*Your assignment*
Could you return all of the entries word for word, minus any pictures?
***** Input data *****
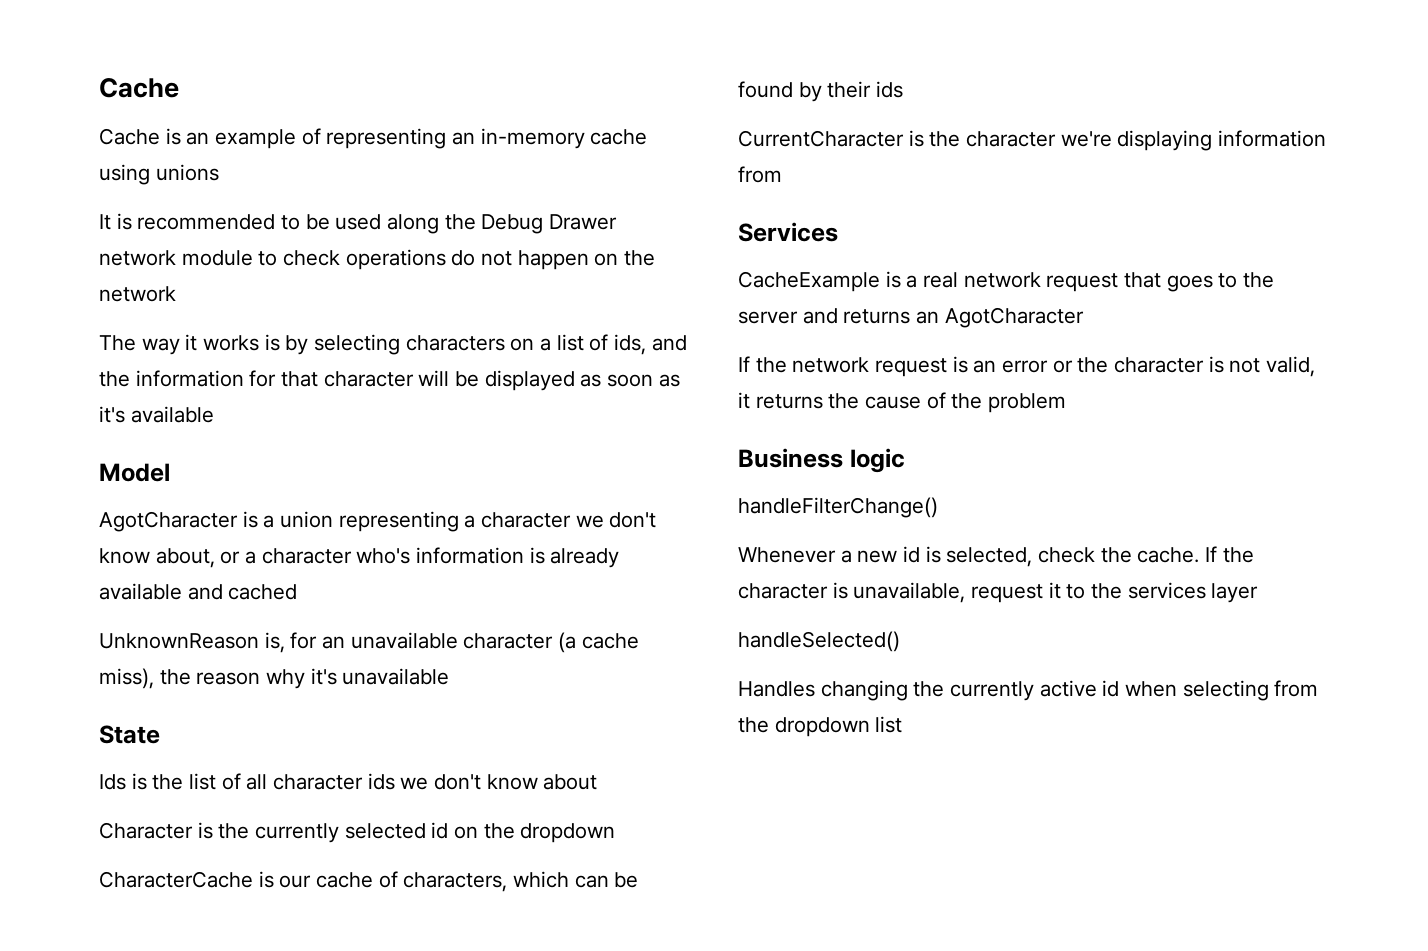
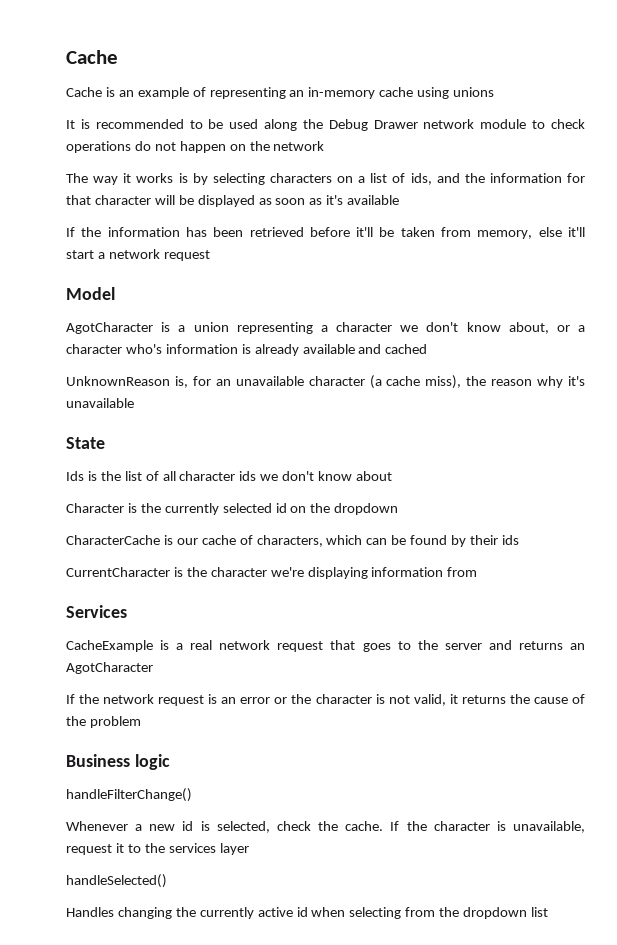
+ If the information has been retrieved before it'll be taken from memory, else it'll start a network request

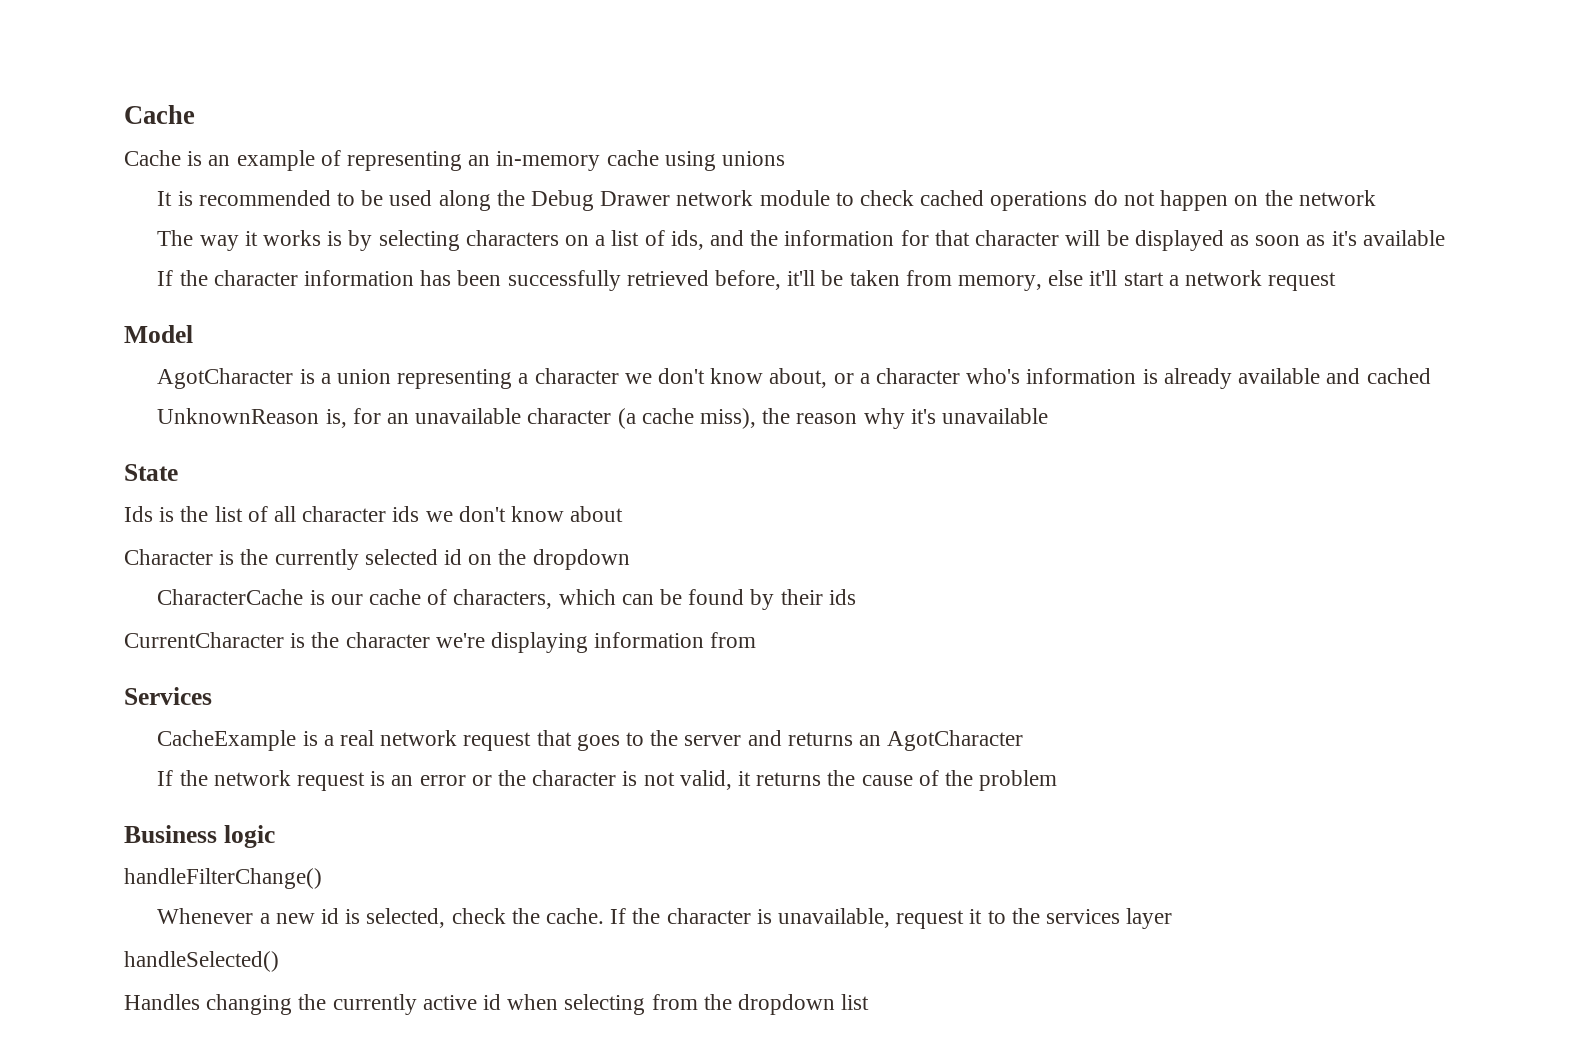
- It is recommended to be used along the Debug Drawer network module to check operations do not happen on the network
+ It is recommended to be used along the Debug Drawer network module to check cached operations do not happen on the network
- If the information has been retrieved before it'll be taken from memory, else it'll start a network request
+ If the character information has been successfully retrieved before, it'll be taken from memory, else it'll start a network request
*****
*Answer area*
+ If the information has been retrieved before it'll be taken from memory, else it'll start a network request

- It is recommended to be used along the Debug Drawer network module to check operations do not happen on the network
+ It is recommended to be used along the Debug Drawer network module to check cached operations do not happen on the network
- If the information has been retrieved before it'll be taken from memory, else it'll start a network request
+ If the character information has been successfully retrieved before, it'll be taken from memory, else it'll start a network request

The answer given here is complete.